With a slew of period African-American musicals having come out over the past decade--and a new crop just beginning to hit the Southern California boards, starting with last week's opening of "Blues in the Night" at the Los Angeles Theater Center--some professionals argue that today's African-American stage artists are still being kept down on the farm.

Despite putative advances toward "cultural diversity," African-Americans still compete for relatively few, often stereotypical roles. There's a dearth of African-American dramas on stage--almost none that address the current plight of this segment of the U.S. population--and nearly all of the fare that does make it to major venues consistently relegates African-Americans to another place and time.

"As we move into the 1990s, there's a backlash of racism," says actor-writer-director Shabaka, leader of LATC's Black Theater Artists' Workshop. "The (societal) situation is far worse than it was 10 years ago. You don't see that on American stages. That's what has to be seen."

"The age-old stereotypes are still prevalent," says Floyd Gaffney, chair of UC San Diego's Contemporary Black Arts Program and coordinator of a UCSD conference concluding today on "Cultural Diversity in the American Theatre."

"Blacks are known to sing and dance. Music will sell. Mostly what (these musicals) are talking about has nothing to do with the problems we face."

Besides LATC's current West Coast premiere of Sheldon Epps' "Blues in the Night," a musical set in the '30s, in January, the San Diego Repertory Theater will offer the world premiere of Amiri Baraka's "The Life and Life of Bumpy Johnson," set in the Harlem Renaissance, and in February, the Mark Taper Forum presents George C. Wolfe's "Mr. Jellylord," about the seminal jazz musician Jelly Roll Morton.

Currently on Broadway is a David Merrick revival of the George and Ira Gershwin musical 'Oh, Kay!" featuring an all-African-American cast. New York Times critic Frank Rich said the production--set in jazz-age Harlem--seems like "a minstrel show," and refers to "eye-popping gags and stereotypes that are less redolent of the Cotton Club than of 'Amos 'n' Andy.' "

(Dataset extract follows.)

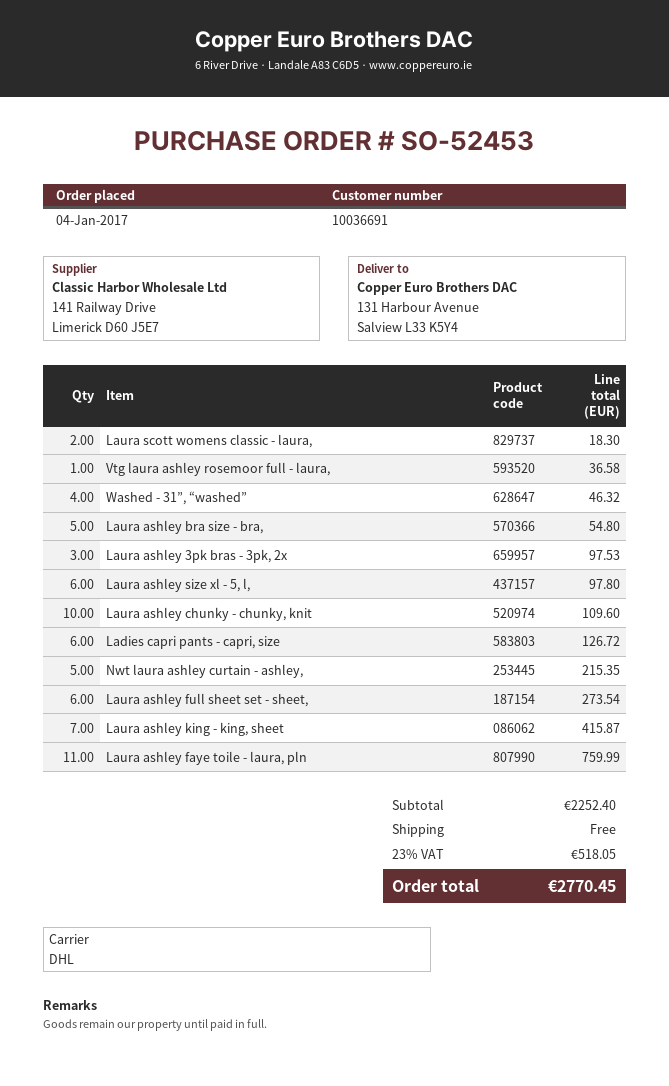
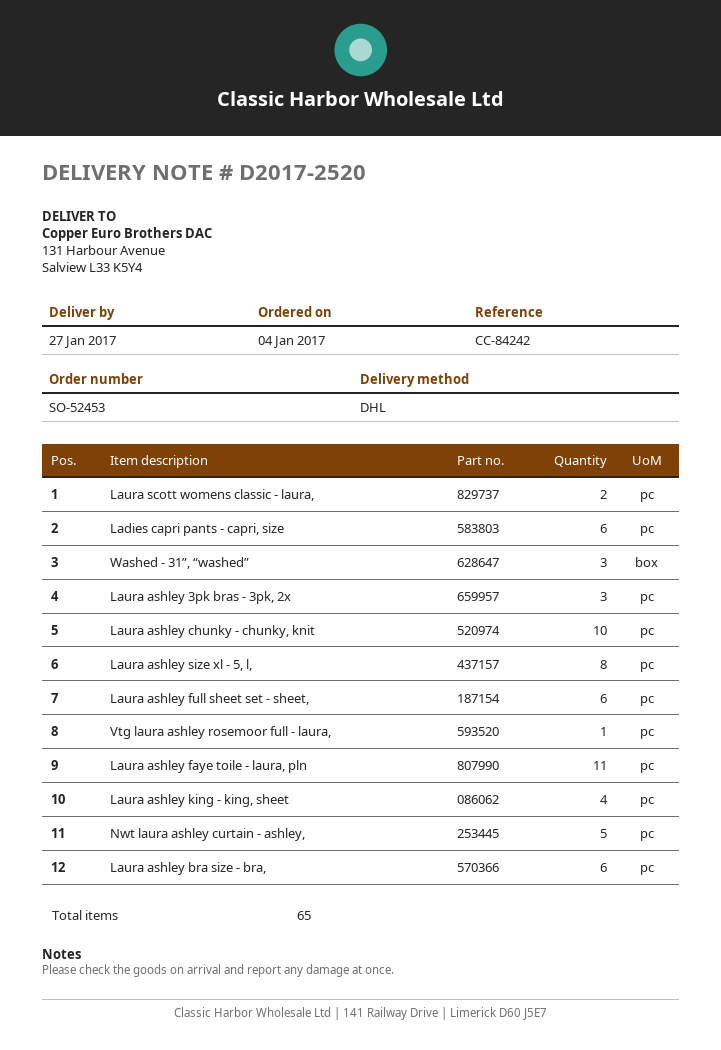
Washed - 31”, “washed”: 4 -> 3
Laura ashley bra size - bra,: 5 -> 6
Laura ashley size xl - 5, l,: 6 -> 8
Laura ashley king - king, sheet: 7 -> 4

And there are more period works on the way. The La Jolla Playhouse recently won a $40,000 AT&T grant for a new Eric Overmyer play with music called "The Heliotrope Bouquet by Scott Joplin and Louis Chauvin."

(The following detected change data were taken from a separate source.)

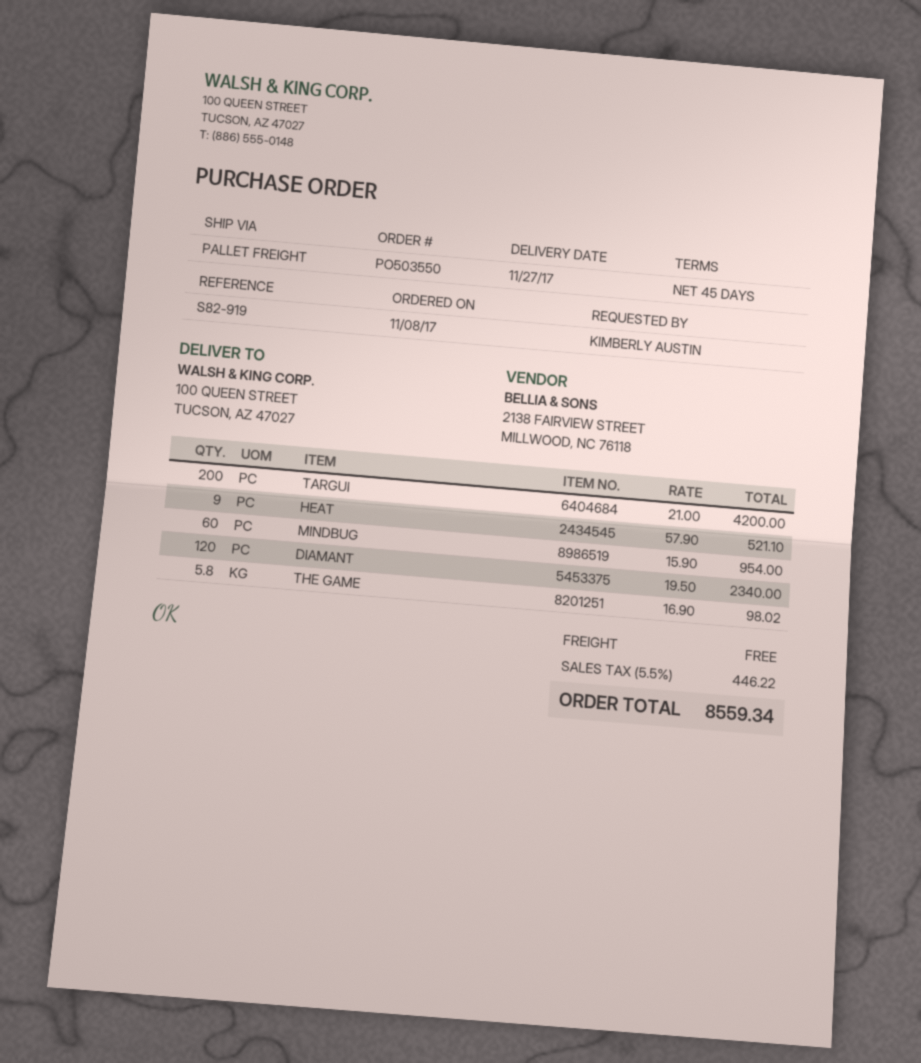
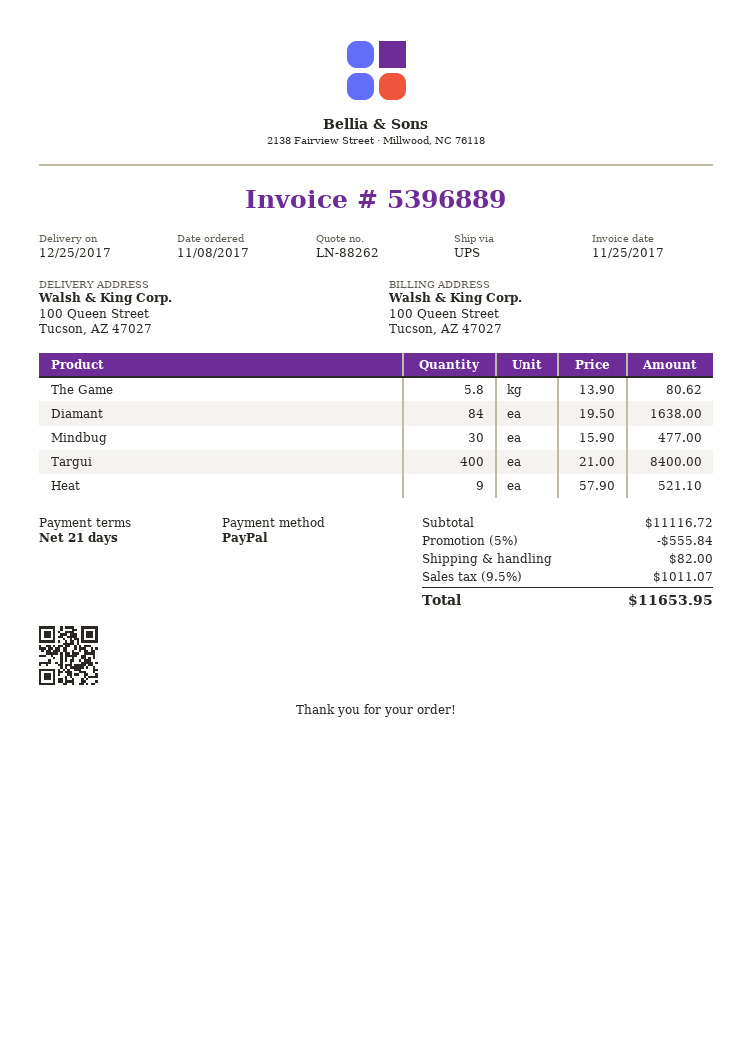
delivery date: 2017-11-27 -> 2017-12-25
payment terms: 45 days -> 21 days
shipping method: pallet freight -> UPS
TARGUI: 200 x 21.00 = 4200.00 -> 400 x 21.00 = 8400.00
MINDBUG: 60 x 15.90 = 954.00 -> 30 x 15.90 = 477.00
DIAMANT: 120 x 19.50 = 2340.00 -> 84 x 19.50 = 1638.00
THE GAME: 5.8 x 16.90 = 98.02 -> 5.8 x 13.90 = 80.62
discount: none -> 5% = 555.84
shipping: 0.00 -> 82.00
tax: 5.5% = 446.22 -> 9.5% = 1011.07
total: 8559.34 -> 11653.95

These productions and projects follow a pack of stage works--"Bubblin' Brown Sugar," "Lady Day at Emerson's Bar & Grille," "Ain't Misbehavin'," "Black and Blue," "Shout Up a Morning," "Further Mo'," "Mama, I Want to Sing (I and II)," "The Wiz," "Dreamgirls" and many others that filled New York and regional houses during the '80s. They are all musicals or plays with music and they are all set in the past, the majority of them in the 1920s to 1940s.

Most of them are also pointedly apolitical. "Dreamgirls," for instance, chronicled the rise of a '60s girl group a la the Supremes with virtually no mention of the social upheaval of the decade.

This retro-boom also extends to the non-musical theater. With dramas, the dominant voice of the '80s was two-time Pulitzer winner August Wilson, whose cycle of five plays--"Ma Rainey's Black Bottom," "Fences," "Joe Turner's Come and Gone," "The Piano Lesson" and "Two Trains Running"--all take place in earlier decades.

Nor is this dated presence of African-Americans onstage limited to new works. Facing increased pressure from granting sources to meet affirmative-action goals for hiring nonwhite performers, opera companies from New York to California are trotting out in record numbers "Porgy and Bess," "Cabin in the Sky" and "Showboat"--the latter staged earlier this year by Opera Pacific in Orange County.

"Many of us had hoped these shows were all dead and gone," says one member of a national funding organization who asked to remain anonymous. "The problem with major companies doing these shows is that it gives these musicals a validation they didn't used to have. The biggest statement in 'Showboat' is, 'Here we all work while the white folks play.' "

"White audiences obviously feel very comfortable with these works," says Inner City Cultural Center executive director C. Bernard Jackson, referring to both the newer musicals and the revivals.